**Work instruction:** In the data below, find the line that contains "discount: 3% = 42.74 -> 3% = 42.90" and the line that contains "GREEN TIGER SQUARE". Copy both, plus every line between them, exactly.
---------- Records provided
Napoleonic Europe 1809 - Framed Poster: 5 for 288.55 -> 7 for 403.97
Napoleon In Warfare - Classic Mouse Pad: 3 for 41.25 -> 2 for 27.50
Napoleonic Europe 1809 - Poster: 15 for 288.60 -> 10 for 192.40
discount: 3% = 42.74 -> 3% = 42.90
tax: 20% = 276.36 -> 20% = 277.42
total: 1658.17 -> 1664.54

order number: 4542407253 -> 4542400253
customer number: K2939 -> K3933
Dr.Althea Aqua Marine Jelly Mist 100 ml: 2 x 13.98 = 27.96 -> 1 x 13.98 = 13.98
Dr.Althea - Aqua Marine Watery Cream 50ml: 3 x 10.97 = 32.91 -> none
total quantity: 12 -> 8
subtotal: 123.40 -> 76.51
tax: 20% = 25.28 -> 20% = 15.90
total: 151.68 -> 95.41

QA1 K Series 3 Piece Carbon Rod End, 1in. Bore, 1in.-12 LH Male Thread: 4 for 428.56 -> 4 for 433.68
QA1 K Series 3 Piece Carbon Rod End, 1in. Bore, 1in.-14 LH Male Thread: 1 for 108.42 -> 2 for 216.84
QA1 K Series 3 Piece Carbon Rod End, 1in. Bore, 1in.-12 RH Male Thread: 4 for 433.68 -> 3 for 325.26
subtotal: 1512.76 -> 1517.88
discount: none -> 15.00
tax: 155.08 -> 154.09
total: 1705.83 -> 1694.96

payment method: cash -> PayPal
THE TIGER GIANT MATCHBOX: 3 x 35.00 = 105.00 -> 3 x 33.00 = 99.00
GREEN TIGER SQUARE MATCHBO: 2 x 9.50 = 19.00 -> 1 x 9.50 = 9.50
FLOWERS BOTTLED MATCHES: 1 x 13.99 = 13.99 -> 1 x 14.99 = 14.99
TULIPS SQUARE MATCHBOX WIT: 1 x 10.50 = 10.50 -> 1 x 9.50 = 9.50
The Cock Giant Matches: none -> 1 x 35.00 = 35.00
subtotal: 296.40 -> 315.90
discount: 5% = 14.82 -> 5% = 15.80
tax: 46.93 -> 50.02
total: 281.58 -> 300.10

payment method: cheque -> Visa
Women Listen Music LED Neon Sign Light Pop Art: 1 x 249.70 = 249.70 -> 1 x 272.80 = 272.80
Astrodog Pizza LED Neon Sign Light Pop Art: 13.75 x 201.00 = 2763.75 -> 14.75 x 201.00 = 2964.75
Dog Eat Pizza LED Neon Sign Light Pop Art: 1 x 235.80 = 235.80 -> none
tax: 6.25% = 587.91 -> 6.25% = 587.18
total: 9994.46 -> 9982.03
--------------------
**Solution to this problem:**
discount: 3% = 42.74 -> 3% = 42.90
tax: 20% = 276.36 -> 20% = 277.42
total: 1658.17 -> 1664.54

order number: 4542407253 -> 4542400253
customer number: K2939 -> K3933
Dr.Althea Aqua Marine Jelly Mist 100 ml: 2 x 13.98 = 27.96 -> 1 x 13.98 = 13.98
Dr.Althea - Aqua Marine Watery Cream 50ml: 3 x 10.97 = 32.91 -> none
total quantity: 12 -> 8
subtotal: 123.40 -> 76.51
tax: 20% = 25.28 -> 20% = 15.90
total: 151.68 -> 95.41

QA1 K Series 3 Piece Carbon Rod End, 1in. Bore, 1in.-12 LH Male Thread: 4 for 428.56 -> 4 for 433.68
QA1 K Series 3 Piece Carbon Rod End, 1in. Bore, 1in.-14 LH Male Thread: 1 for 108.42 -> 2 for 216.84
QA1 K Series 3 Piece Carbon Rod End, 1in. Bore, 1in.-12 RH Male Thread: 4 for 433.68 -> 3 for 325.26
subtotal: 1512.76 -> 1517.88
discount: none -> 15.00
tax: 155.08 -> 154.09
total: 1705.83 -> 1694.96

payment method: cash -> PayPal
THE TIGER GIANT MATCHBOX: 3 x 35.00 = 105.00 -> 3 x 33.00 = 99.00
GREEN TIGER SQUARE MATCHBO: 2 x 9.50 = 19.00 -> 1 x 9.50 = 9.50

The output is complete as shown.